The good news is, these excessively wide streets are great candidates for a retrofit and redesign, and have all the room we need to build beautiful multi-modal complete streets.
At the 2015 National Bike Summit in Washington DC, Ellen Dunham-Jones, author of Retrofitting Suburbia, spoke on the subject of our sprawling streets and what to do with them:
“There are many smart ways to do more and make up for past faults in redeveloping these spaces,” she said. “Chase the ghosts away with thoughtful, environmentally friendly, social places. Now is the time to see these spaces as an opportunity – a challenge to take, not to avoid.”
Why we like narrow lanes
The NACTO guide states that “Lane widths of 10 feet are appropriate in urban areas and have a positive impact on a street’s safety without impacting traffic operations.” Here’s why:
Studies show that the wider the lane, the faster cars will drive. Not only are the numbers of collisions reduced by reducing lane widths, but they are also less fatal.
Given the empirical evidence that favours ‘narrower is safer’, the ‘wider is safer’ approach based on intuition should be discarded once and for all. Narrower lane width, combined with other livable streets elements in urban areas, result in less aggressive driving and the ability to slow or stop a vehicle over shorter distances to avoid a collision.
A car can come to a complete stop or brake suddenly more effectively when going slower, avoiding collisions altogether. In addition, the lower the speed of the vehicle, the less likely it is to be fatal. A pedestrian hit by a car traveling 30MPH is between seven and nine times as likely to be killed as one hit by a car traveling 20MPH.
Some streets in the Bay Area are already narrow, and operate without any issues. For example (note this is not an exhaustive list by any means!):
Safety aside, why do we want narrower lanes? One obvious answer is more room for bike lanes and for buffered bike lanes.
When a road diet is not a possibility on a busy street, reducing lane widths can reallocate space to bicyclists and make the addition of a bike lane possible. By making better use of the space available, the overall capacity of the street is increased and different types of users are better accommodated.
The addition of bike lanes would make the sidewalks safer to walk on and would help create the feeling of a reduced crossing time.

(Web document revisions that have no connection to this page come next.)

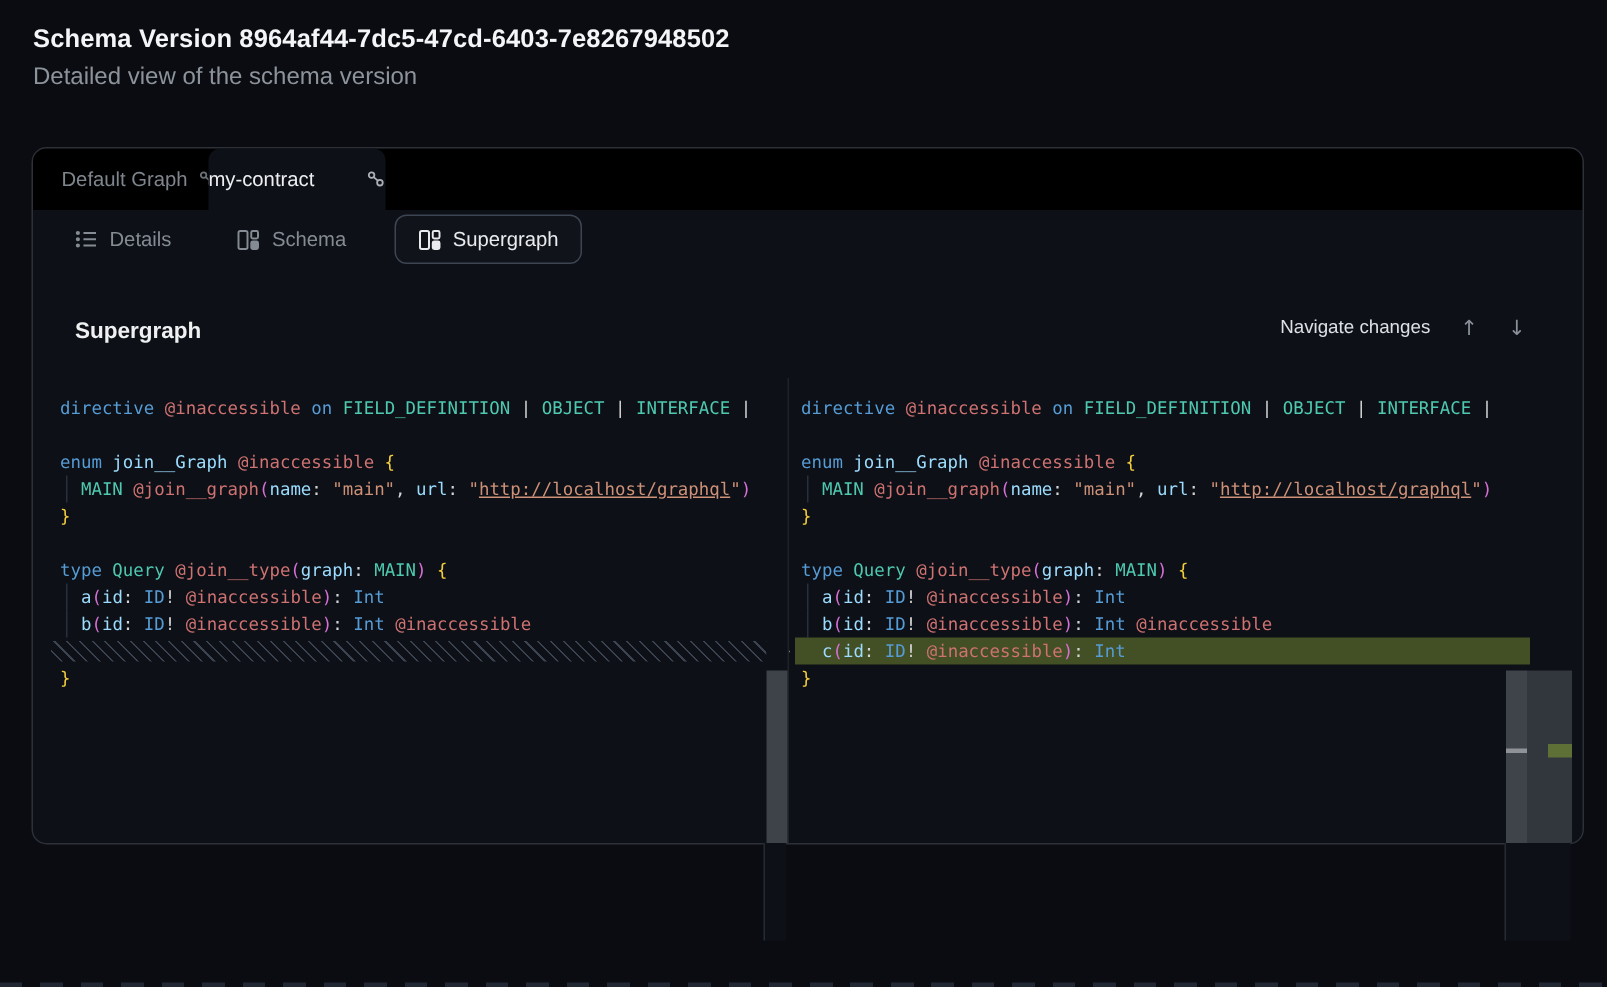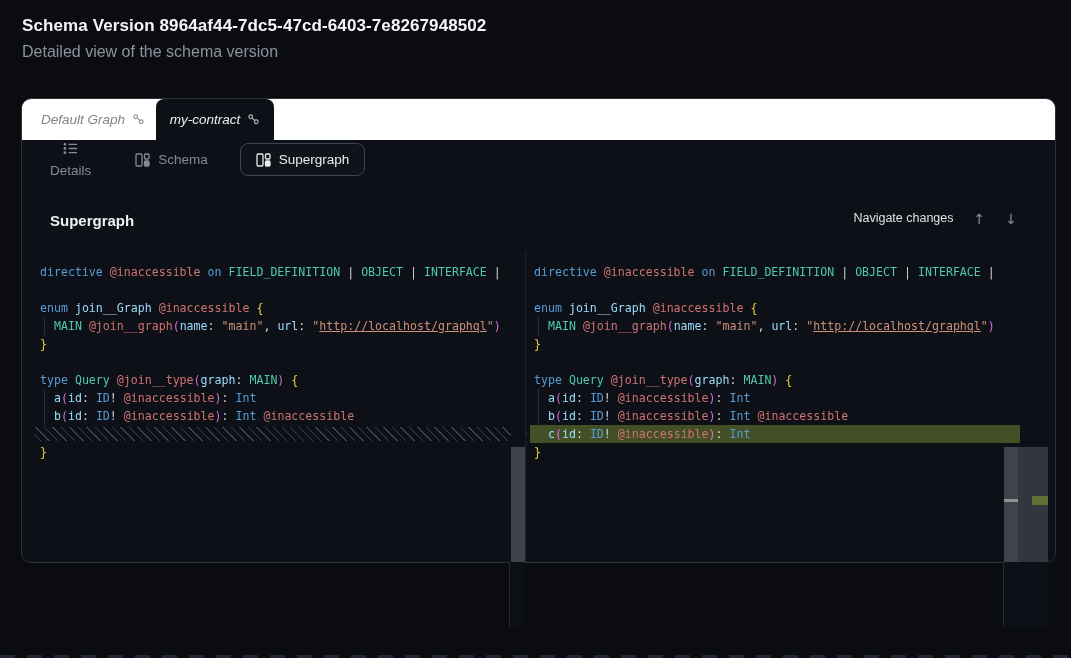"Default Graph" .tabstrip { background: #ffffff -> #000000; font-style: italic -> none }
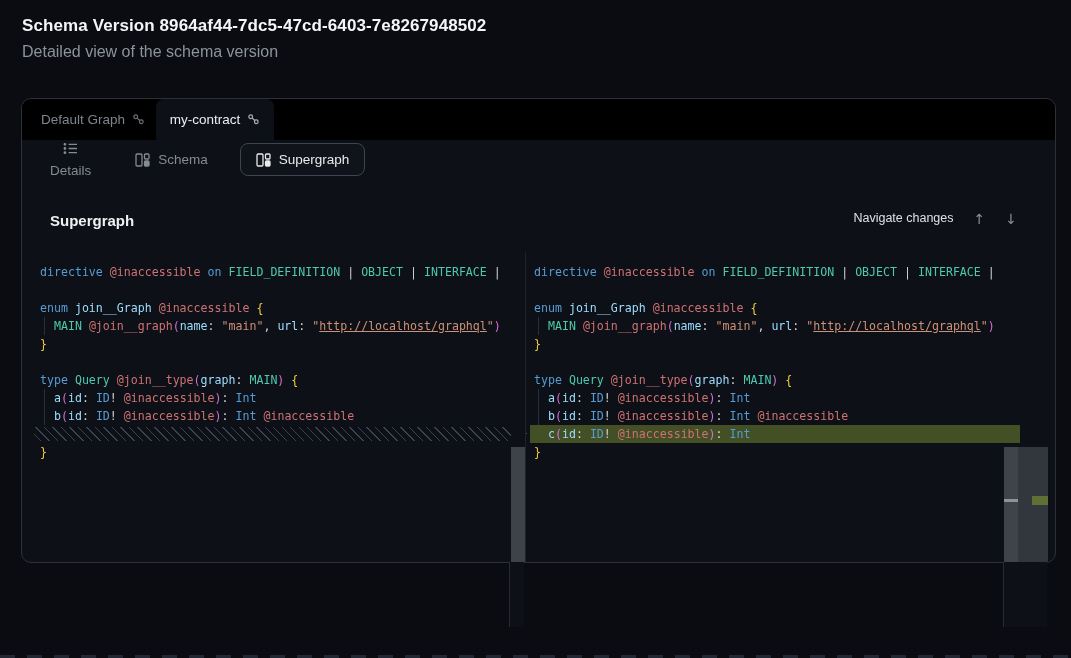"my-contract" .tab-active { justify-content: center -> space-between; left: 134px -> 117px }
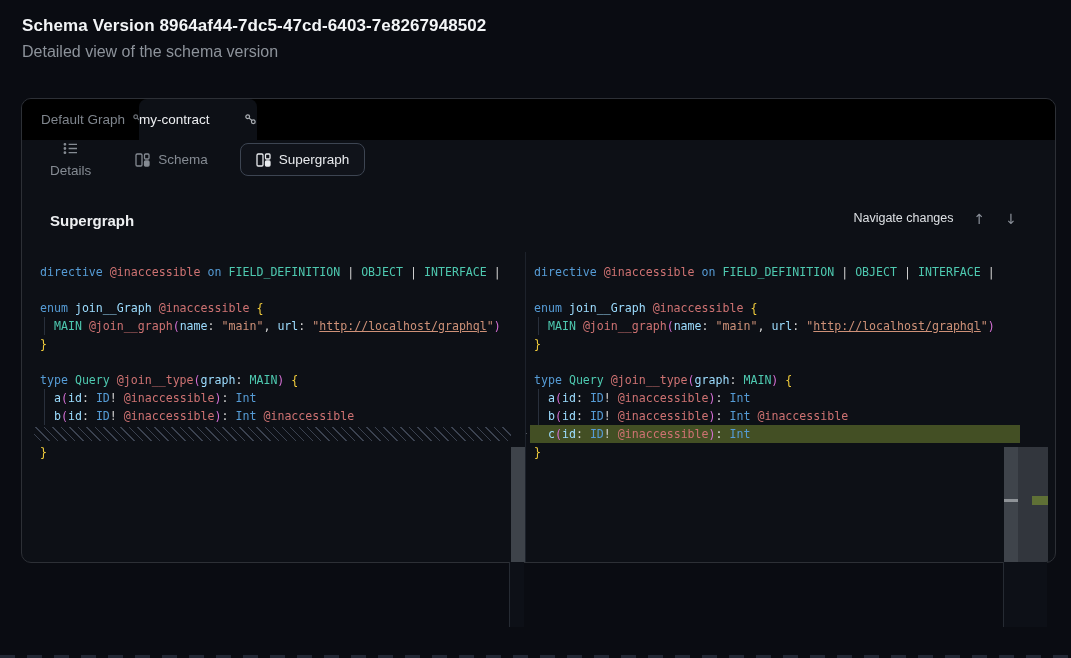"Details" .subtab-details { flex-direction: column -> none }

There are many additional ways to use the extra space freed by narrower lanes:
- Widened sidewalks and street furniture
- Crosswalk bulb-outs
- Green space
- Parklets, public space, and on-street bike corrals
- and so much more!
Frequently Heard Arguments
A common rebuttal to reducing lanes from 12 to 10 feet is that doing so will be conducive to more congestion. But smart design can accommodate slim lanes and traffic alike—something New York City recently discovered when it narrowed car lanes to make way for bike lanes. In a study entitled “Narrower Lanes, Safer Streets“, Dewan Masud Karim found that traffic capacity in Toronto was actually highest for lanes right around 10-feet wide.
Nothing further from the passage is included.